**Work to complete:**
All lines in the data that hold the word "quantity" need copying.

**Dataset extract:**
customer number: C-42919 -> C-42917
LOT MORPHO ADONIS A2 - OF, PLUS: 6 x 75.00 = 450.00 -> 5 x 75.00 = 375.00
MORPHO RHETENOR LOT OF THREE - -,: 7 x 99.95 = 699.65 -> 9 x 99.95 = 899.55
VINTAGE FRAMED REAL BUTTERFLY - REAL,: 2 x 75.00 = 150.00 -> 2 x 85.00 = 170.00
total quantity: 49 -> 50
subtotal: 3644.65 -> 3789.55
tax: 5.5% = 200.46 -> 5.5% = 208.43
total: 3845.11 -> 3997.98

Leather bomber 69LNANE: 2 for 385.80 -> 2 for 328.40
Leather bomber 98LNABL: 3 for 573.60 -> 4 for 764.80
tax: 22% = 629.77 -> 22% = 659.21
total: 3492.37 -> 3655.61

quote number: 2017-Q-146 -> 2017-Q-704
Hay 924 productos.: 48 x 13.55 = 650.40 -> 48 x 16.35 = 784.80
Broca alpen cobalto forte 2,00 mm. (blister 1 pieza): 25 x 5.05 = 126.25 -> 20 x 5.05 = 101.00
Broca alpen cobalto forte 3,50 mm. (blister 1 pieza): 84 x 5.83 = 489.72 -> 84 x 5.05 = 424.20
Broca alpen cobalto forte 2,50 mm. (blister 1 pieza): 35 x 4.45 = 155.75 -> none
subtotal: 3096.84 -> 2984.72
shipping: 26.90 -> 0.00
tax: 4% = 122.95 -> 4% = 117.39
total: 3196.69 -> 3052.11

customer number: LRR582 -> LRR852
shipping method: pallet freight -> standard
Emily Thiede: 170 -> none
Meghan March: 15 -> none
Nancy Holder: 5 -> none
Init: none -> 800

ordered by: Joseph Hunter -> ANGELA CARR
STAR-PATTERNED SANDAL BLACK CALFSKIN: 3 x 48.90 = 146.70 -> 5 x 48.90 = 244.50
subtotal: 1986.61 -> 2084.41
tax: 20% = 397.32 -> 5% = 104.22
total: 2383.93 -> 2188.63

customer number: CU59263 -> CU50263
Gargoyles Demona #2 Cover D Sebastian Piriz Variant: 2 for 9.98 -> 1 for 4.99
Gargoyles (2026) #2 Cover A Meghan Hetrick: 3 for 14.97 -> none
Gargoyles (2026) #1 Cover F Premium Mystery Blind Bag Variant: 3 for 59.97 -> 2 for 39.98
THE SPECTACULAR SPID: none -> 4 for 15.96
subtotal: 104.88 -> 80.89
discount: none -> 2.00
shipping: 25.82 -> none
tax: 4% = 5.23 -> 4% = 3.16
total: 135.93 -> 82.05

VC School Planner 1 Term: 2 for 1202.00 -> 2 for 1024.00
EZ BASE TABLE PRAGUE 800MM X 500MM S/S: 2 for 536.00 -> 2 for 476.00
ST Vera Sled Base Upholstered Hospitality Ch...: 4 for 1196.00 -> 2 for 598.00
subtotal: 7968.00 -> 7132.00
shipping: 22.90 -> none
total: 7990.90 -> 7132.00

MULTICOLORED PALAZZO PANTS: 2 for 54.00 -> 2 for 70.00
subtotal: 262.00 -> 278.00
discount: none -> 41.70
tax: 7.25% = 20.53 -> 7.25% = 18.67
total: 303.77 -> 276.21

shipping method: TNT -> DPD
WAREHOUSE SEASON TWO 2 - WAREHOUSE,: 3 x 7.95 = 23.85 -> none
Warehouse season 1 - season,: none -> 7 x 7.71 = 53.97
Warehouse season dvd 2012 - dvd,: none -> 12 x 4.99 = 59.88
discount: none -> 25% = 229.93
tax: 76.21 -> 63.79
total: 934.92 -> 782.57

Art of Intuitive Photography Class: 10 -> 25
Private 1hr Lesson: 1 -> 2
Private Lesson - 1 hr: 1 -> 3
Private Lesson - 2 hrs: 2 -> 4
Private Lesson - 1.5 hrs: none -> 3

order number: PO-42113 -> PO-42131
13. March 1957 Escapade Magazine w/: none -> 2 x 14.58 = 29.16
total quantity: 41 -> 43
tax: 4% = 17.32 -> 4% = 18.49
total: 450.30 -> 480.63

**Final answer:**
total quantity: 49 -> 50
total quantity: 41 -> 43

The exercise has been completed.